#### [What you are asked to do]
Return the data below exactly, but only from the line containing "order number: 92132 -> 92176" through the line containing "total: 2420.63 -> 2558.13", with both of those lines included.

#### [Data supplied]
__________________________________________________

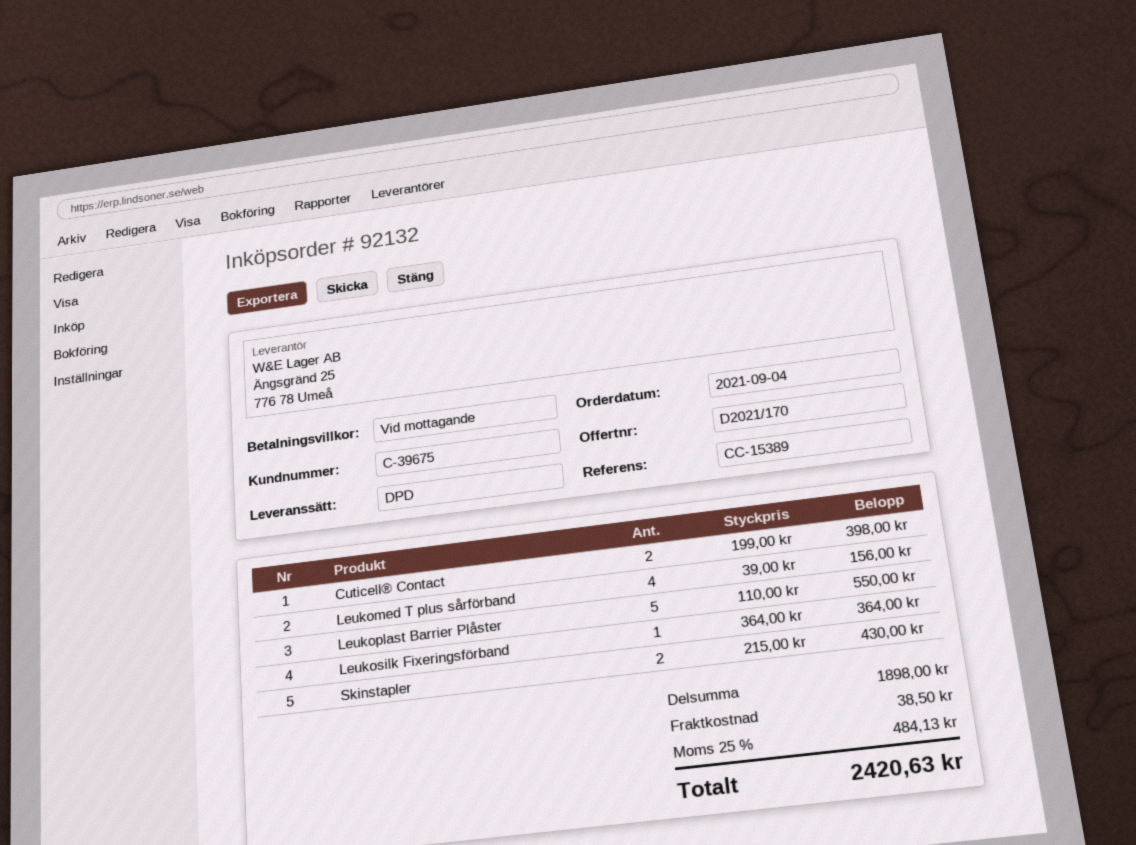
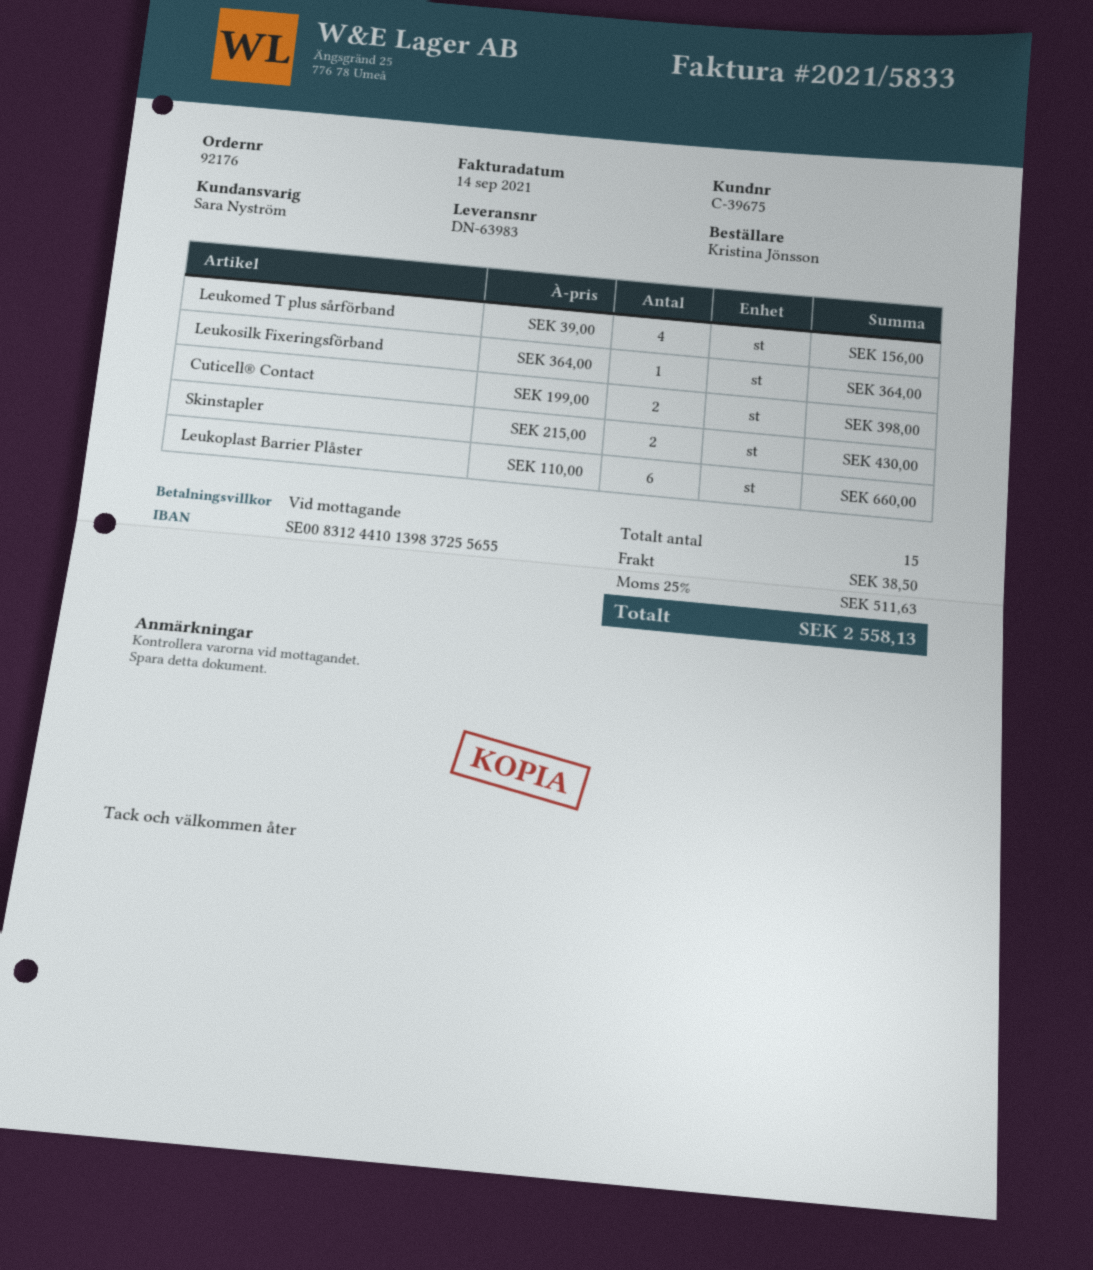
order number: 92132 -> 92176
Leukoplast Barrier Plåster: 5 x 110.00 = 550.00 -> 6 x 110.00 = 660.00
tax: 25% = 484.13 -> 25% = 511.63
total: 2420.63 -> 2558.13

__________________________________________________

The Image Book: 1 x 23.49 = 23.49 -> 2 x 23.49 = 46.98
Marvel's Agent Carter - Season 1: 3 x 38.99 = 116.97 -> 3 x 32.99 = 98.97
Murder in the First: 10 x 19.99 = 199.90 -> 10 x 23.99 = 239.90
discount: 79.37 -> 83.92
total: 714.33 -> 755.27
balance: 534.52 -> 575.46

__________________________________________________

#### [Answer]
order number: 92132 -> 92176
Leukoplast Barrier Plåster: 5 x 110.00 = 550.00 -> 6 x 110.00 = 660.00
tax: 25% = 484.13 -> 25% = 511.63
total: 2420.63 -> 2558.13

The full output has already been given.